Daniela Rocca (12 September 1937 – 28 May 1995) was an Italian actress, model and writer.

Biography
Rocca was born and raised in Acireale, a small town near Catania. She became Miss Catania in 1953, and was discovered by talent scouts after competing in a Miss Italy competition.

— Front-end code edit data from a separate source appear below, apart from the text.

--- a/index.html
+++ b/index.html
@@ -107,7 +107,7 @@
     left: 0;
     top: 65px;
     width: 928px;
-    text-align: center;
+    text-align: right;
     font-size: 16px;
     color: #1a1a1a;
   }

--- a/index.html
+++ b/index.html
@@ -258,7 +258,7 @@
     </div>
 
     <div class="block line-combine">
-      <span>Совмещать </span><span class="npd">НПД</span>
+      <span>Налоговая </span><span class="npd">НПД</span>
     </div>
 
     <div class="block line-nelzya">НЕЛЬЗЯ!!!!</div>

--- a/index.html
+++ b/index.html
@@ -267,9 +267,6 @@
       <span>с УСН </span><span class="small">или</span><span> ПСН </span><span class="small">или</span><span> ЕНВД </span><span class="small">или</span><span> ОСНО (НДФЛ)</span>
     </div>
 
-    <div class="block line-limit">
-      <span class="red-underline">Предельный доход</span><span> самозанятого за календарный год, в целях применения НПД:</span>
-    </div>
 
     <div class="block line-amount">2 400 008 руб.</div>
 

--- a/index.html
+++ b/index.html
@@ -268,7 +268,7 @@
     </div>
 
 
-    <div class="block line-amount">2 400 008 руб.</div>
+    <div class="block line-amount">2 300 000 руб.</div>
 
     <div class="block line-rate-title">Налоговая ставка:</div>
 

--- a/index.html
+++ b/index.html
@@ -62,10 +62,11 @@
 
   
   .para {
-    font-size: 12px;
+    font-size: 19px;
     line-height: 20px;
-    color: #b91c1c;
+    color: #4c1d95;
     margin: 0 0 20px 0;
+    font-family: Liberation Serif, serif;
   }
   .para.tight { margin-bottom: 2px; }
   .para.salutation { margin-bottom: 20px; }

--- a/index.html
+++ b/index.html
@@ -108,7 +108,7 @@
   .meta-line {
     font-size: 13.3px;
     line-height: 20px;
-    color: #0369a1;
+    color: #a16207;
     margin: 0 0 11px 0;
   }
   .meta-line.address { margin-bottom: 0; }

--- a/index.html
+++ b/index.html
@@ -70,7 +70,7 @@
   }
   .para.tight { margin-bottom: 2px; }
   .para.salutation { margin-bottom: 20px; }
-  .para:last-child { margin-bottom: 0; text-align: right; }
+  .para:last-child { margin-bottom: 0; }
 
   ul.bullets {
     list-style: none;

Rocca made her film debut in French director Maurice Cloche's Marchands de Filles (1957) and also appeared in the Riccardo Freda film Caltiki – The Immortal Monster (Caltiki – il mostro immortale, 1959), and Esther and the King (1960). More film roles followed, but Rocca did not garner international attention until Divorce, Italian Style (Divorzio all'Italiana, 1961). Rocca became a star after playing the part of the smothering wife Marcello Mastroianni is desperate to escape in Pietro Germi's international box-office hit. Rocca fell in love with Germi during filming and attempted suicide when he rejected her. After that, she was considered unstable and was not offered significant roles. A nervous breakdown led to a stay in a mental hospital.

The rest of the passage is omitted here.